Katamari Damacy is by far one of the strangest games I’ve ever played. Released back in 2004 on the PlayStation 2, the premise of the game has you rolling up objects with an object called a Katamari (think of it as a really sticky ball) in order to rebuild stars and constellations. You start by rolling up small household objects like matches and erasers, and the more objects you roll up, the bigger your Katamari grows. As it continues to grow, you are able to pick up bigger objects like LEGO blocks and coins. By the end of the first few levels, your Katamari is able to hold things like cats and dogs.
Describing this game to someone without having them watch gameplay will make you sound mental, but that’s part of the game’s charm. Good luck trying to tell your parents about how you played a game where you rolled up birthday cakes, old women on mobility scooters and several cyclists to form a star. No matter how you phrase it, you are bound to come off as a little bit crazy.
Despite being released fourteen years ago, everything about Katamari Damacy largely holds up well today. There are some minor issues with performance on the PC version that we will get to later, but the gameplay is as good now as it was back then. As for the default controls (specifically on a controller), they might seem awkward at first as all movement is done using both analogue sticks, however, as you continue to play the game you’ll adjust fairly quickly. There is another preset for the controls that are labelled ‘simple’, however, these controls appear to be broken. For some reason, pushing the right analog stick up on the ‘simple’ preset moves the camera right instead of up. In short: stick to the default controls.

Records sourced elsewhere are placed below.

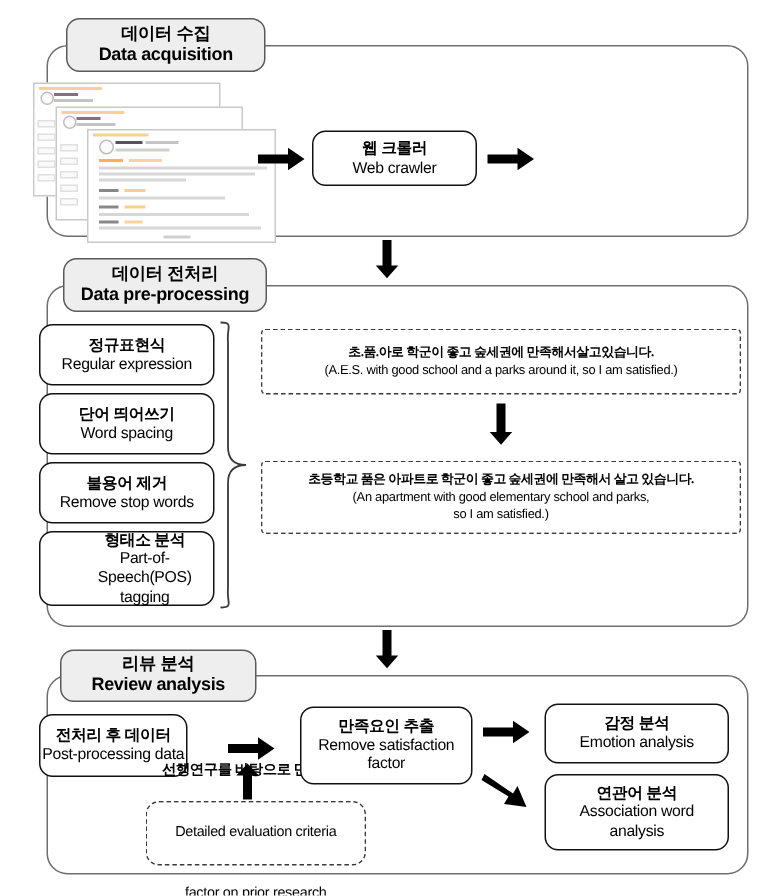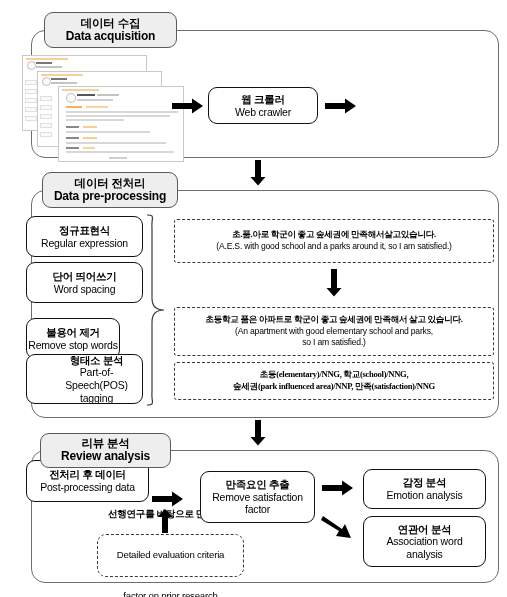--- a/index.html
+++ b/index.html
@@ -220,7 +220,7 @@
     <span class="en">Word spacing</span>
   </div>
 
-  <div class="node" style="left:26px;top:318px;width:94px;height:41px;">
+  <div class="node" style="left:26px;top:308px;width:117px;height:41px;">
     <span class="ko">불용어 제거</span>
     <span class="en">Remove stop words</span>
   </div>

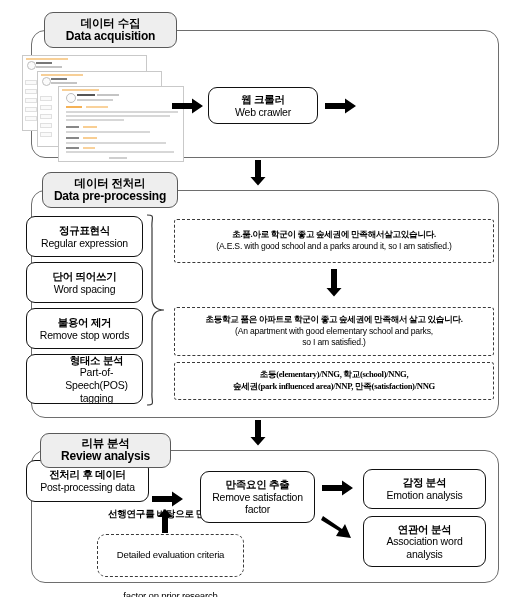--- a/index.html
+++ b/index.html
@@ -254,10 +254,6 @@
     <span class="en">so I am satisfied.)</span>
   </div>
 
-  <div class="dashed" style="left:174px;top:362px;width:320px;height:38px;">
-    <span class="ko">초등(elementary)/NNG, 학교(school)/NNG,</span>
-    <span class="ko">숲세권(park influenced area)/NNP, 만족(satisfaction)/NNG</span>
-  </div>
 
   <div class="arrow" style="left:250px;top:420px;">
     <svg width="16" height="26" viewBox="0 0 16 26">

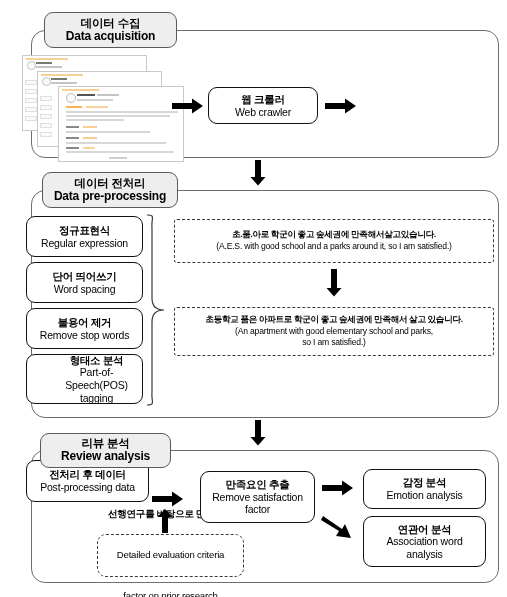--- a/index.html
+++ b/index.html
@@ -268,7 +268,7 @@
     <span class="en">Review analysis</span>
   </div>
 
-  <div class="node" style="left:26px;top:460px;width:123px;height:42px;">
+  <div class="node" style="left:26px;top:476px;width:99px;height:42px;">
     <span class="ko">전처리 후 데이터</span>
     <span class="en">Post-processing data</span>
   </div>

No matter how familiar you are with the controls, one thing you will struggle with at times is the camera. Just like a lot of games during the PlayStation 2 era, there are points where you will struggle to see anything beyond your giant Katamari. There isn’t much you can do when it comes to areas like this, you just have to hope you can play with a giant obstruction in front of you. This usually only happens when your Katamari has outgrown the level, and this should occur during the first ten levels as these take place on a smaller scale.
Speaking of the levels, players of all ages should be able to enjoy Reroll without struggling through the game. Each level can last anywhere between six minutes to almost half an hour in length, though you should be able to accomplish the objective within half the given time. Reroll is the type of game that you’ll want to play after a long day, the kind where you don’t have any difficult decisions to make. The colourful visuals, alongside the excellent soundtrack, will be enough to make most people happy.
Katamari Damacy was made for the PlayStation 2, a console that has symmetrical sticks. I’ve read some reports about people struggling with the controls using asymmetrical sticks like the Xbox One controller, however, I personally have had no issues throughout my playthrough. Katamari Damacy was not made for PC, and that is made very clear right from the beginning if you attempt to play the game without a controller. It’s no surprise a game that relies heavily on using two analogue sticks might be awkward to play on a keyboard, but we’d like to confirm that this is truly a horrific experience. Don’t even consider purchasing this game without having a compatible controller, otherwise, you’ll be in for a terrible time.
In regards to how the game runs, players can expect highs of 300FPS, even on budget PCs. The problem is that Katamari Damacy was never intended to run above 30FPS as the game’s physics are tied to the framerate. As a result, despite your frame rate counter showing high numbers, the only aspects of the game that respond to that number will be the odd object on the stage and the Prince in the corner. It would have been great to see this game running at 120Hz and beyond, but we will have to settle with what we can get. Aside from the frame rate being capped, the only other major issue is that players have to complete the first level in order to gain access to the game’s settings. By default, the options menu is not available until you reach the hub world. As a result, you are forced to play in a window for the first ten minutes of the game.
Katamari Damacy REROLL is far from the perfect remaster when it comes to performance, however, it still beats the alternative option of having to plug in your PlayStation 2 to run the game. We haven’t been able to verify for ourselves whether or not the Switch port of Reroll is any good, but from what we’ve heard it should run as well as the PlayStation 2 version. For only £16 on Steam, it’s very easy to recommend Reroll to both people who played the original Katamari Damacy and those who have yet to try it.
Review code provided by the publisher.